Émile Zola: La taberna

   


   La miseria y el alcohol no les permiten a los personajes de esta novela vivir tranquilos y en paz, porque siempre están acechando, incomodando, perturbándoles. La miseria que aguarda al obrero que no trabaja, que no sabe guardar dinero para cuando vengan mal dadas. El alcohol que es la única salida para luchar contra una vida triste, repetitiva, injusta y vacía: la del obrero explotado que tiene que trabajar hasta que cae el día y que vuelve a casa para comer y dormir y regresar la mañana siguiente al rodillo, a integrarse en la maquinaria del consumo y del mercantilismo, de la producción para los otros, pues el obrero da su vida por un dinero que no alcanza ni para morir dignamente. 
   Nadie como Émile Zola para contarlo, para que veamos, con su estilo detallista e iluminador, cómo se van consumiendo los que nunca tiene nada, los que nunca dejarán de ser obreros pobres, vencidos luchadores cuya único consuelo es hallar la muerte en el momento menos malo, quizá después de no haber sufrido hasta reventar, de haber vivido en un espacio digno, de parir y criar hijos que no son malos, de no haber tenido que despilfarrar media existencia en peleas con la pareja. No hay más horizonte, no hay más que esperar. Y no es cruel Zola: es realista, es un realista con una cámara de fotos -también era fotógrafo el gran autor francés- convertida en palabras que plasman a la perfección cuanto ha de decirse y de mostrarse. 
   Por supuesto, algunos leen a Zola hoy con distanciamiento, miran de soslayo su obra, como si de una reliquia de un pasado ya superado se tratase.
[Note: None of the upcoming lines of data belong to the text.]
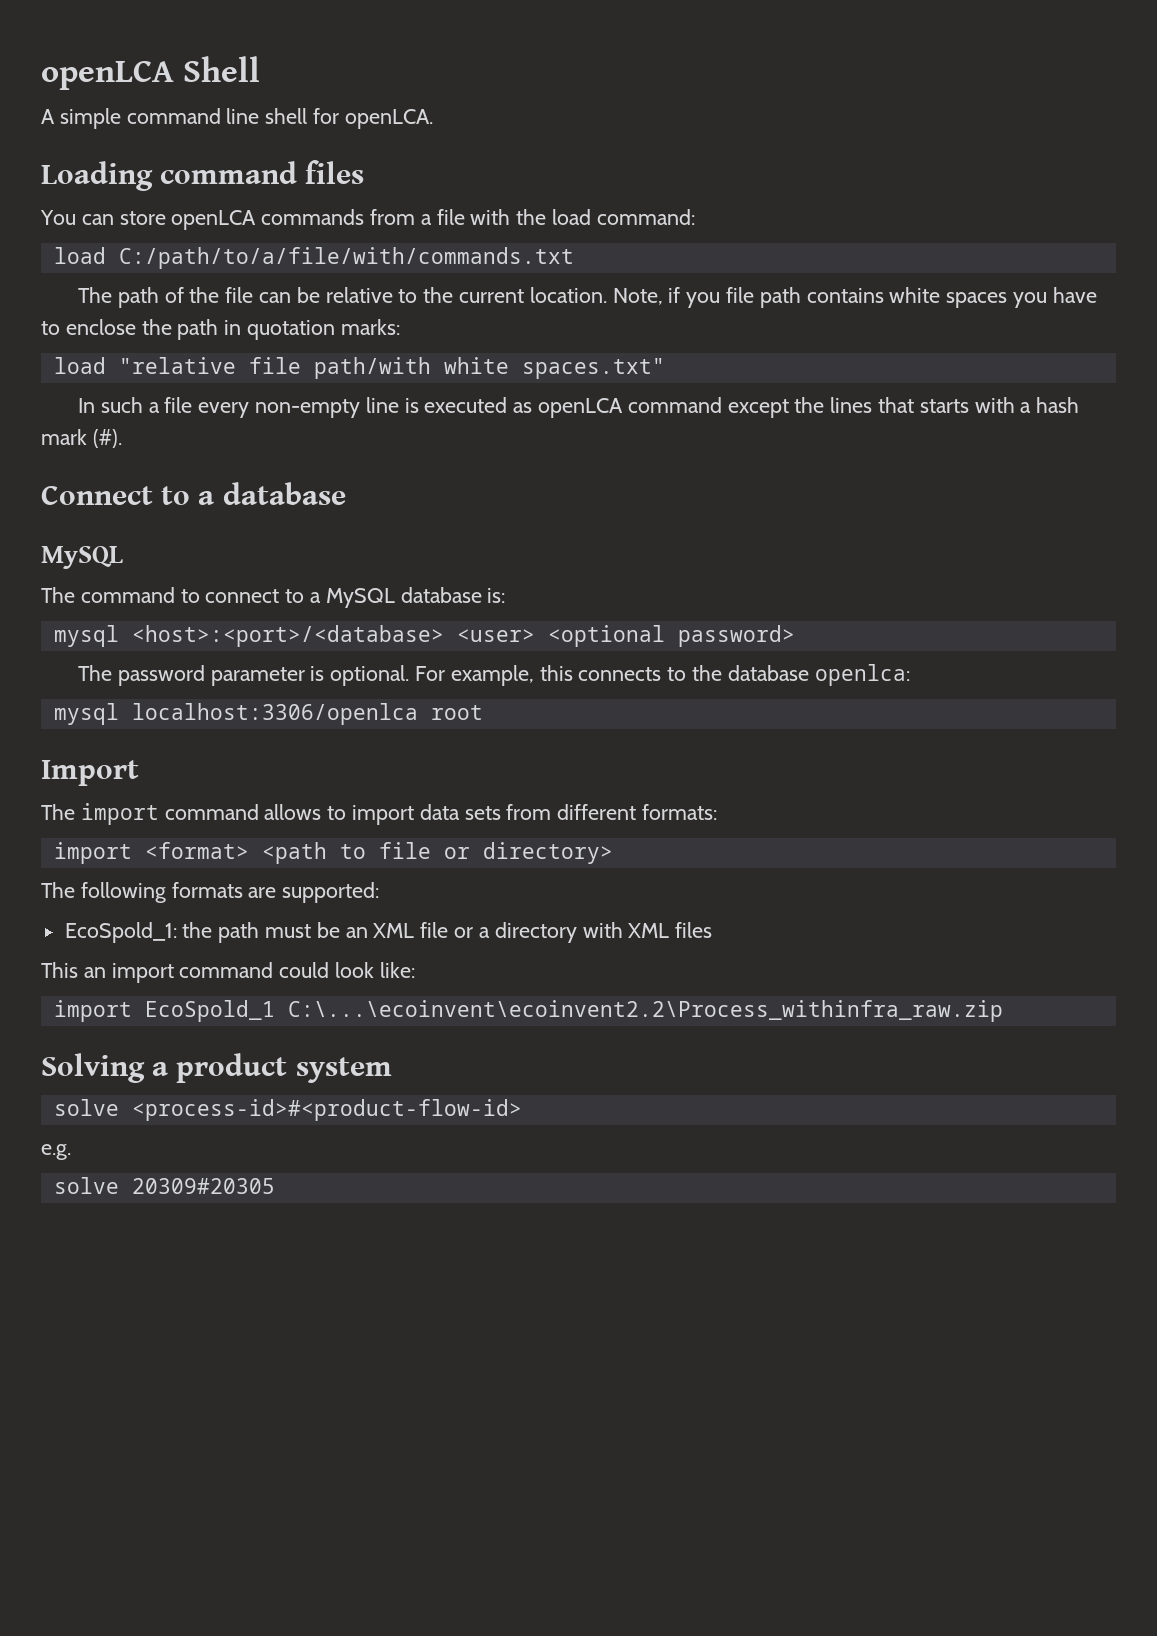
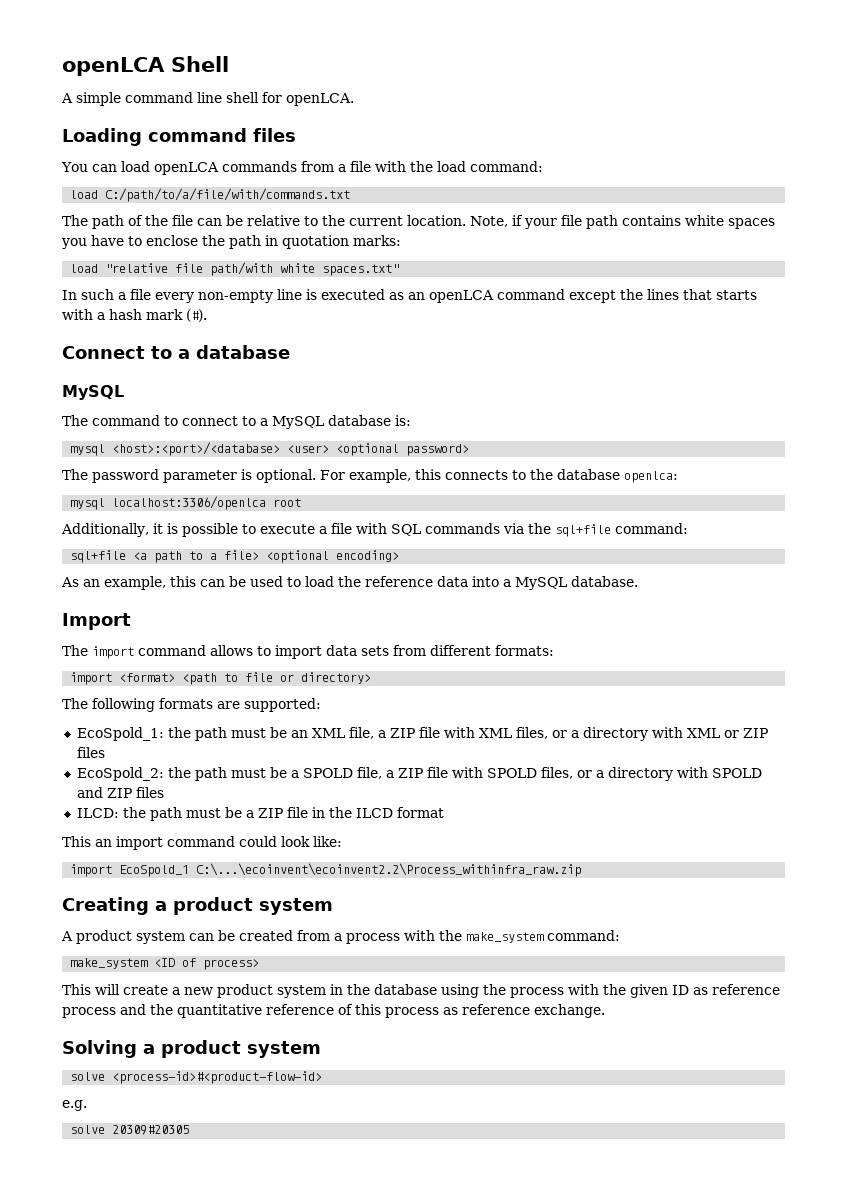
[119,211,166,225] store -> [120,161,150,172] load
[686,292,721,308] you -> [524,218,557,229] your
(533, 407) none -> [408,292,425,300] an
(483, 712) none -> [61,523,688,537] [70,550,400,563] [61,576,638,590] // Additionally, it is possible to execute a file with SQL commands via the sql+file command: // sql+file <a path to a file> <optional encoding> // As an example, this can be used to load the reference data into a MySQL database.
[420,922,449,938] file -> [348,727,548,739] file, a ZIP file with XML files,
[675,922,713,938] files -> [723,728,768,738] [76,747,105,758] [76,767,762,781] [76,787,164,798] [76,807,444,821] or ZIP files // EcoSpold_2: the path must be a SPOLD file, a ZIP file with SPOLD files, or a directory with SPOLD and ZIP files // ILCD: the path must be a ZIP file in the ILCD format
(1003, 1011) none -> [62,897,333,915] [61,930,620,944] [70,958,260,970] [62,984,780,998] [62,1004,605,1018] // Creating a product system // A product system can be created from a process with the make_system command: // make_system <ID of process> // This will create a new product system in the database using the process with the given ID as reference process and the quantitative reference of this process as reference exchange.

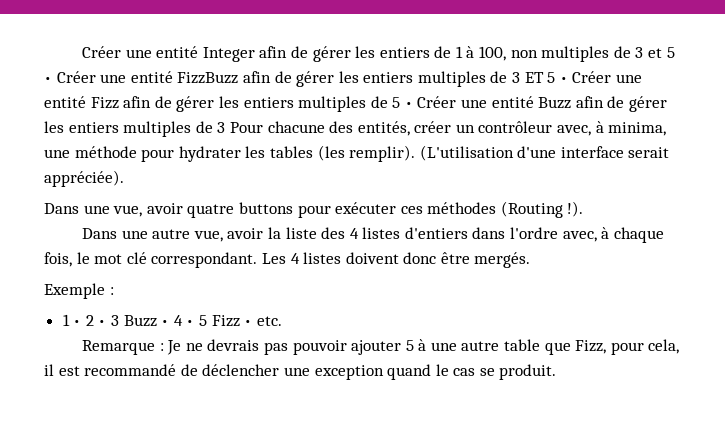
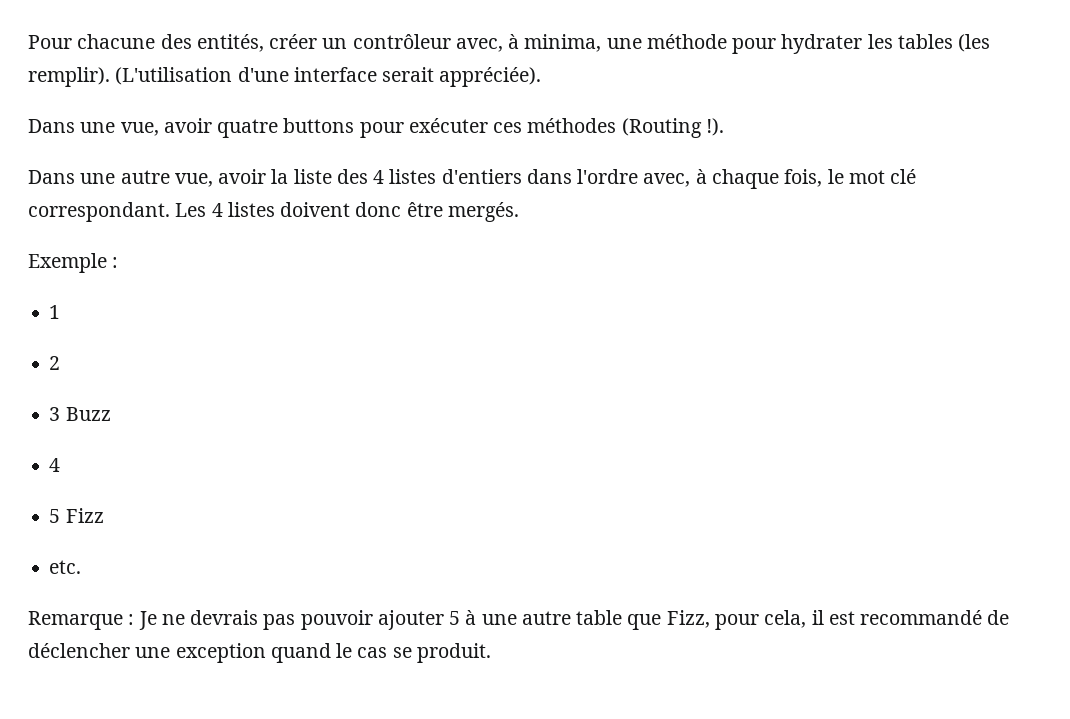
[81,46,675,62] [44,71,643,87] [44,96,668,112] [44,121,226,137] Créer une entité Integer afin de gérer les entiers de 1 à 100, non multiples de 3 et 5 • Créer une entité FizzBuzz afin de gérer les entiers multiples de 3 ET 5 • Créer une entité Fizz afin de gérer les entiers multiples de 5 • Créer une entité Buzz afin de gérer les entiers multiples de 3 -> (28, 42) none
[73,320,82,326] • -> (61, 312) //
[98,320,107,326] • -> (61, 363) //
[161,315,195,326] • 4 • -> [49,458,61,472] // 4 //
[244,320,253,326] • -> (104, 515) //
Pero hay otros que lo leemos y aún nos sobresaltamos, aún nos enternecemos, aún nos sorprendemos viendo el dolor de algunos que sufrían y que no son solo personajes del pasado, sino personajes de nuestra actualidad más inmediata: la de los explotados del primer y del tercer mundo, donde sigue habiendo personajes que se mueren de hambre, que no tiene un trabajo con el que ganarse un trozo de pan, que padecen horarios inhumanos para que el mundo capitalista siga hacia su suicidio humano, como un tren sin maquinista que no para y arrasa con todo lo que a su paso sale. 
   La historia de Gervaise y Coupeau es la de una pareja que se ama y se respeta al principio, que tiene hijos a los que cuida con mimo y y de los que se siente orgullosa de verlos crecer sanos y fuertes. El trabajo no falta, con esfuerzo es posible ahorrar, subir en la escala social poniendo una tienda y teniendo empleados. La lástima es que la vida no tiene más para ofrecerles, salvo el consuelo de la bebida y de las comilonas. La taberna acecha, invita, maravilla con sus olores y con el aguardiente que abre a otro consuelo, a otra verdad, al olvido. Y Coupeau no puede evitar ser atrapado, como ella no puede evitar que su belleza sea admirada y codiciada. Caer es fácil, levantarse es muy difícil. Porque para levantarse hay que tener a veces un motivo nuevo, un nuevo deseo, y no solo la perspectiva de volver a lo que ya hubo, aunque no fuera malo. Somos los hombres y las mujeres esclavos del trabajo y de la repetición incansable de la vida, nos dice Zola con La taberna, novela magistral que está en un nivel superior, inalcanzable para casi todo cuanto se escribe y se publica hoy en día. Escenas como la del velatorio de la madre- con las breves frases de los presentes advirtiendo que el cadáver se vacía-, la de la comilona -más de cuarenta páginas con unos personajes que tragan y tragan sin parar-, la de la boda -con la comitiva por las  calles y visitando el Louvre -los momentos más divertidos del libro- son inolvidables y muestra de un talento tan excepcional que cabe preguntarse si Zola -el de Germinal, el de Naná, el de La bestia humana- no es uno de los cuatro o cinco mejores escritores que han existido.